Record extracts.

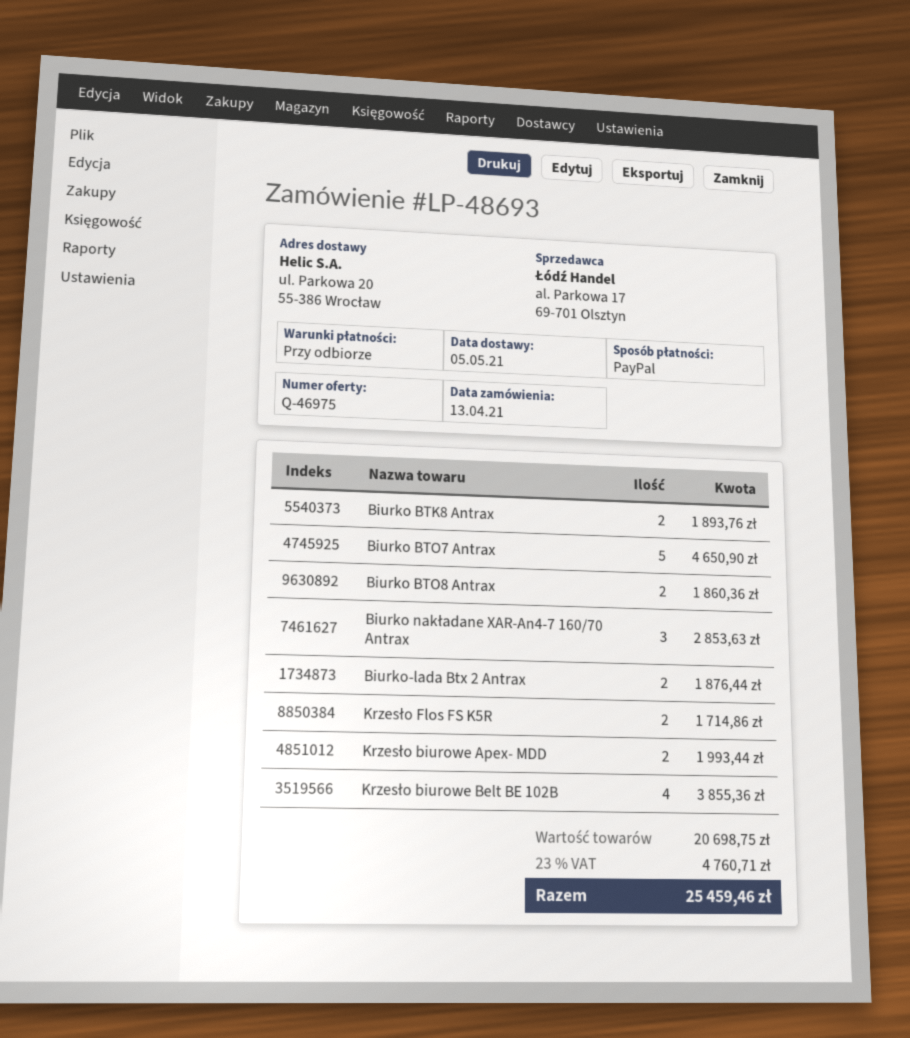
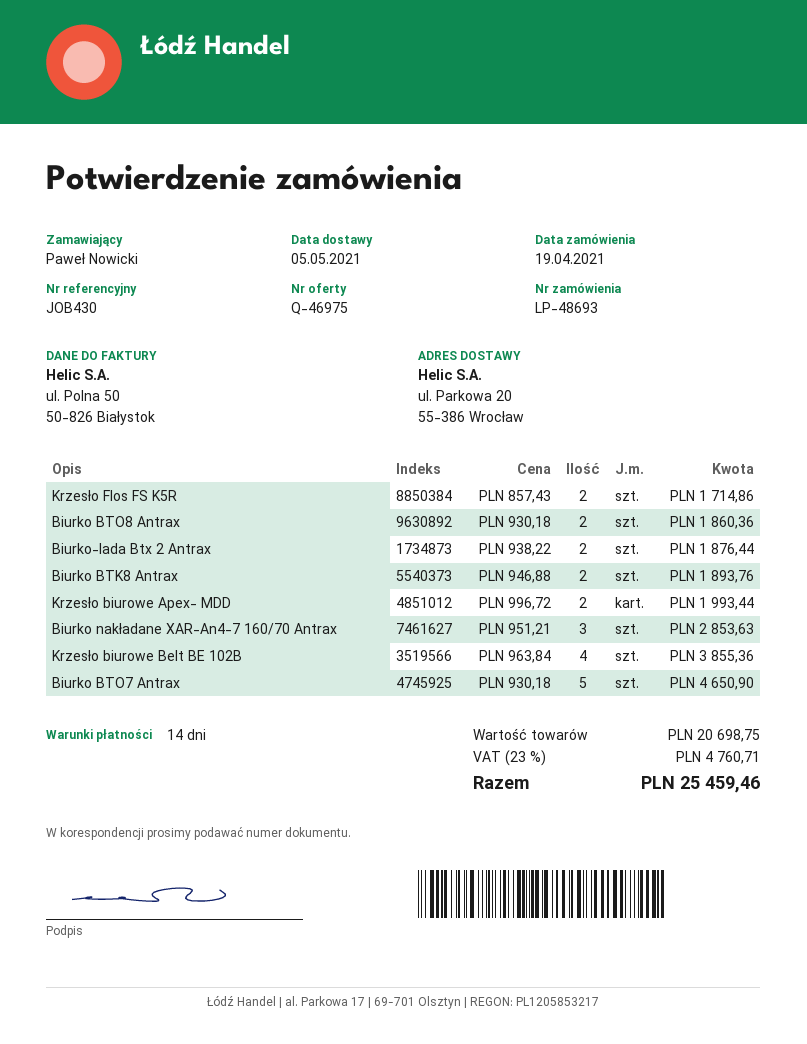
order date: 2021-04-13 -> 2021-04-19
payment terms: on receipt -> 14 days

==

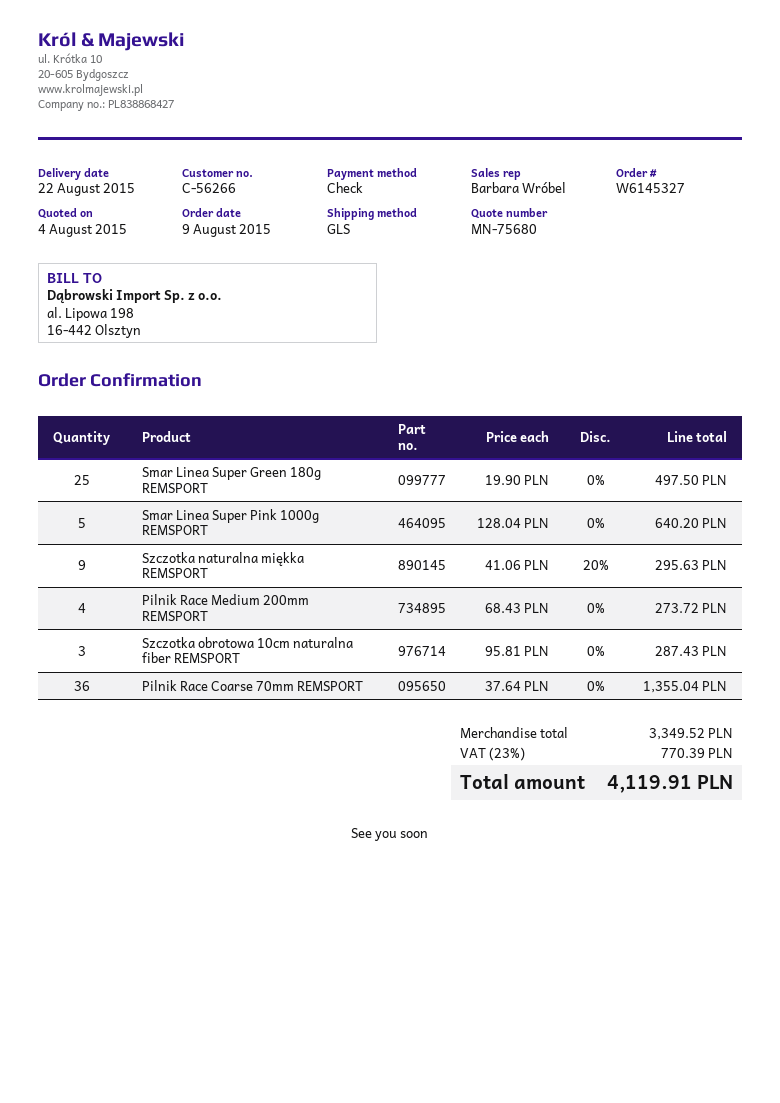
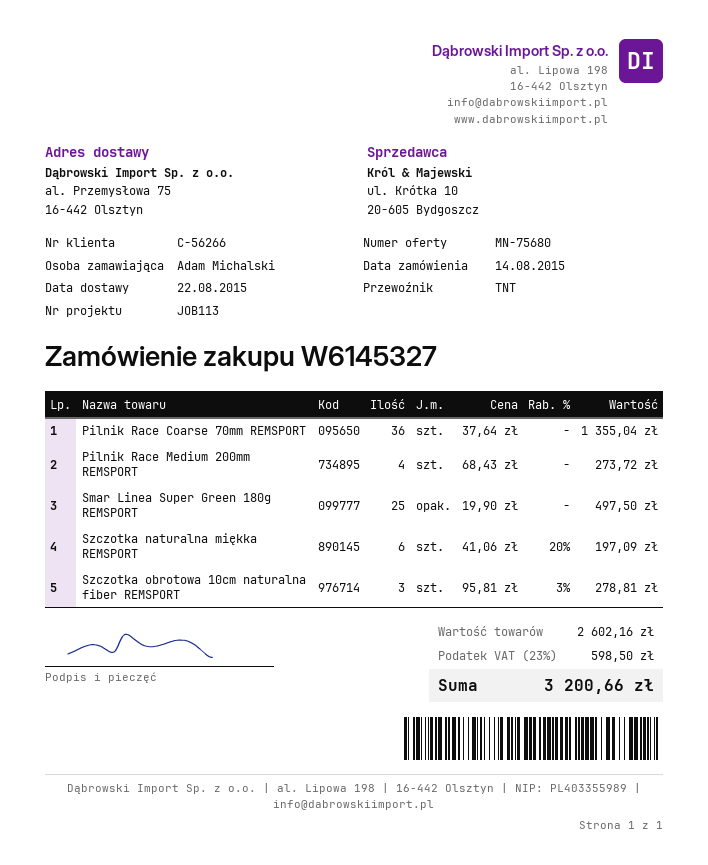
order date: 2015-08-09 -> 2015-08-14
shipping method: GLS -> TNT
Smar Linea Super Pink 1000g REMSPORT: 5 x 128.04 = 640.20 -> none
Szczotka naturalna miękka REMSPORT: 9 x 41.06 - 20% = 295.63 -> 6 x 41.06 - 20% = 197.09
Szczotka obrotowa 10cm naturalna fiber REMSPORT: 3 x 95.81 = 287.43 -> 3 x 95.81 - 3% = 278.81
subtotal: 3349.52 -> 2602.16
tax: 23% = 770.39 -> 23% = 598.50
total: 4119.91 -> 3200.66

--

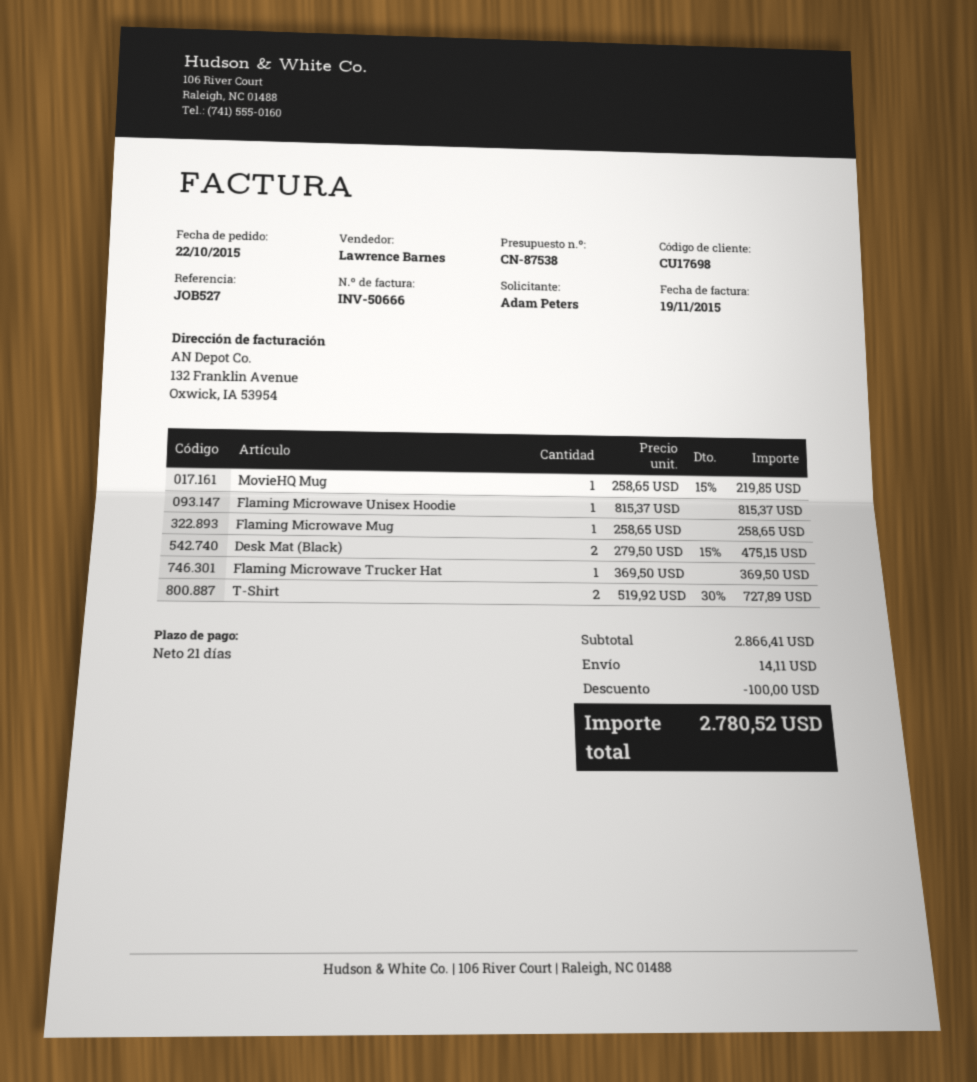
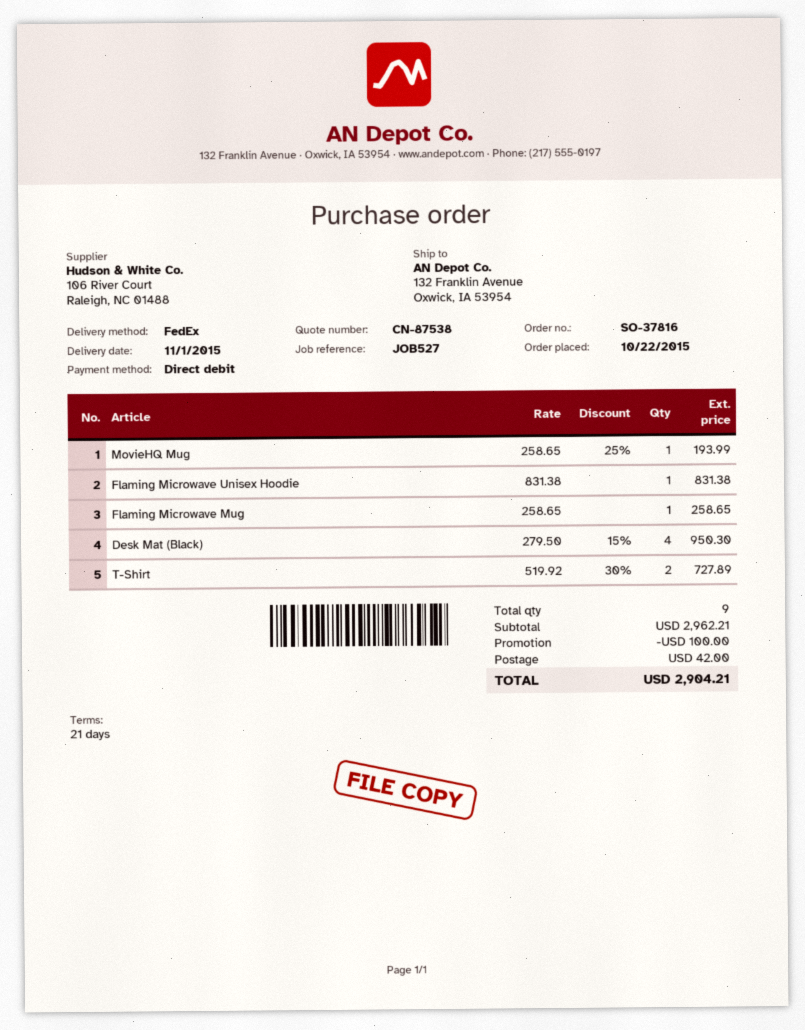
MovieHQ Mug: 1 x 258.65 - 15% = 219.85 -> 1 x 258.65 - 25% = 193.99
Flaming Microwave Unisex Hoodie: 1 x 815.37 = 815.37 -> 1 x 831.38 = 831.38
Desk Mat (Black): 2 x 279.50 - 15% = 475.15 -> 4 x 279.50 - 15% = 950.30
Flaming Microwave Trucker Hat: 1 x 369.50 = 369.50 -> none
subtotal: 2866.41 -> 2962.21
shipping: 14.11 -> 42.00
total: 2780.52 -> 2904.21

Assigned task. Return only the part of the records above that opens with the line containing "Flaming Microwave Unisex" and closes with the line containing "total: 2780.52 -> 2904.21", ends included.

Result for this exercise.
Flaming Microwave Unisex Hoodie: 1 x 815.37 = 815.37 -> 1 x 831.38 = 831.38
Desk Mat (Black): 2 x 279.50 - 15% = 475.15 -> 4 x 279.50 - 15% = 950.30
Flaming Microwave Trucker Hat: 1 x 369.50 = 369.50 -> none
subtotal: 2866.41 -> 2962.21
shipping: 14.11 -> 42.00
total: 2780.52 -> 2904.21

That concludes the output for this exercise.